Let me know when the nuclear war is going to be so that I can get it on my Outlook calendar.
That digital is somehow not "archival" because it requires electricity is a casuistic argument that ignores what you have to do to make most film viewable. Film requires electricity to convert into any usable format, unless you like solar powered viewers and slide film. The event that magically destroys the cloud and all locally stored copies of digital files will also likely wipe out the power grid, running water, and everything else that would affect viewing things on screen or allow them to be printed with an optical enlarger. As to individual carelessness, it happens with analogue materials too. People pitch printed photos and lose/destroy/dispose of negatives all the time. And there is generational rot where I get, for example, my grandparents' blurry and poorly exposed travel slides, scan all of them, and then don't have any place to put 200 Bell & Howell slide cubes.

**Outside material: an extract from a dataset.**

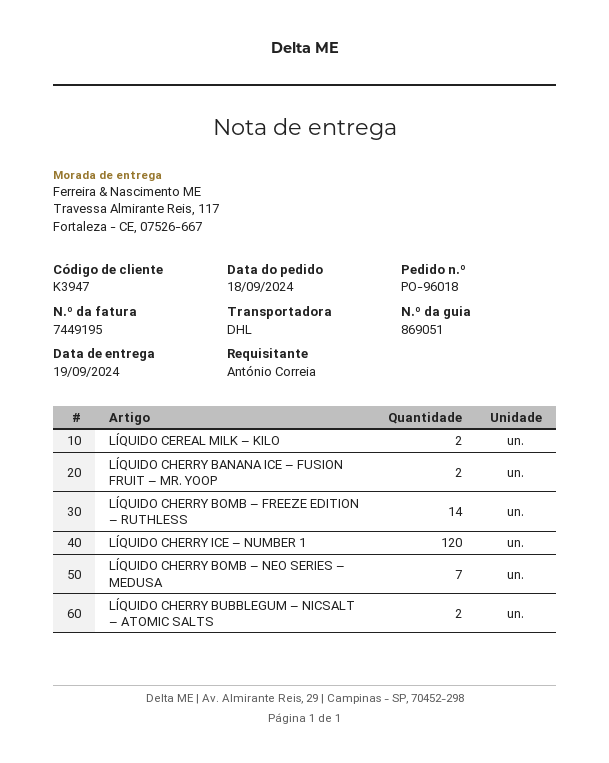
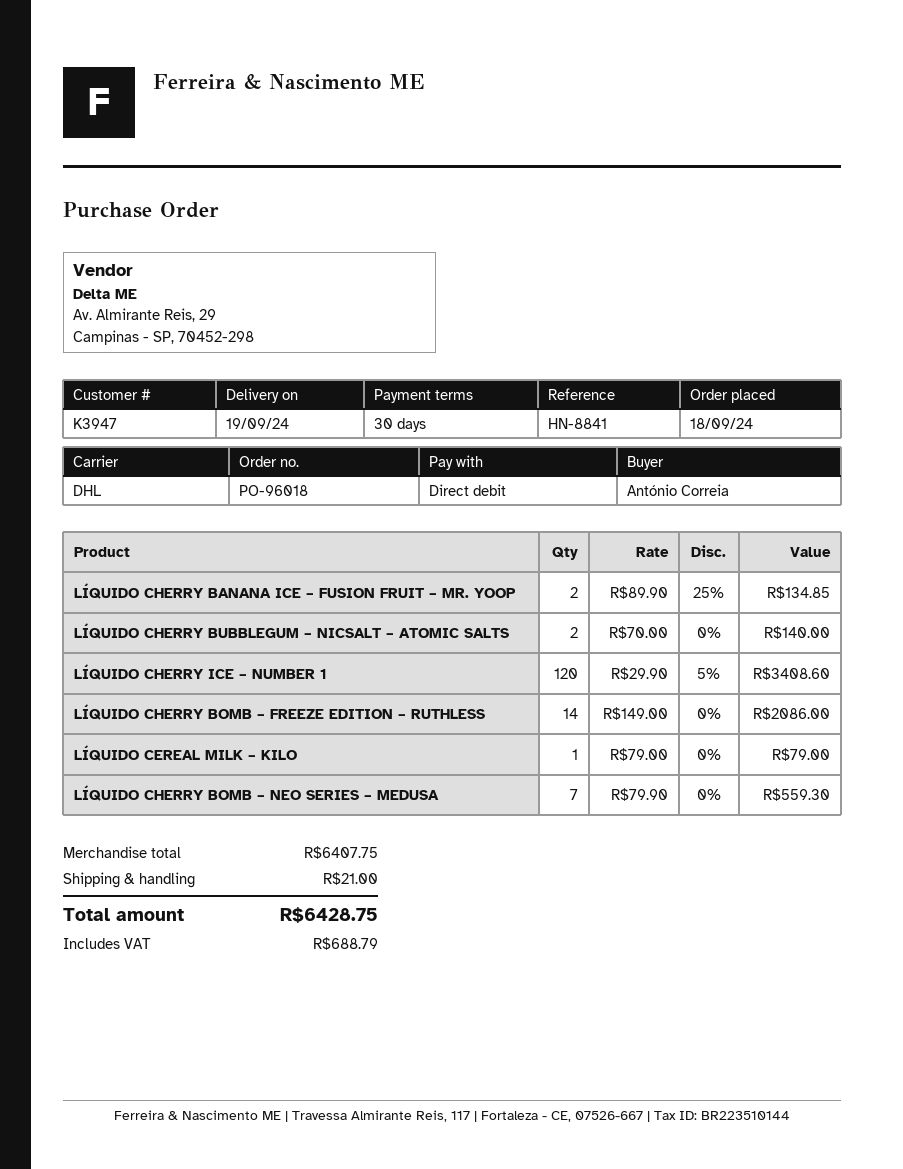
LÍQUIDO CEREAL MILK – KILO: 2 -> 1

I have TIFFs from 22+ years ago that are still readable. But I am more worried about the following, all of which have been happening in that timeframe:
- That maintenance support for film cameras is no longer convenient, fast, or cheap
- That the last good enlargers were made several years ago now.
- That few really good film scanners are still being made at a price point that is even remotely affordable.
- That environmental concerns are driving up the cost of the silver process.
- That the creeping war on incandescent lighting will eliminate the halogen bulbs needed for multicontrast printing.
The only thing that is actually safe is dark-stored, printed copies. That's the miracle that saves things, and you can get that from any source, digital or film.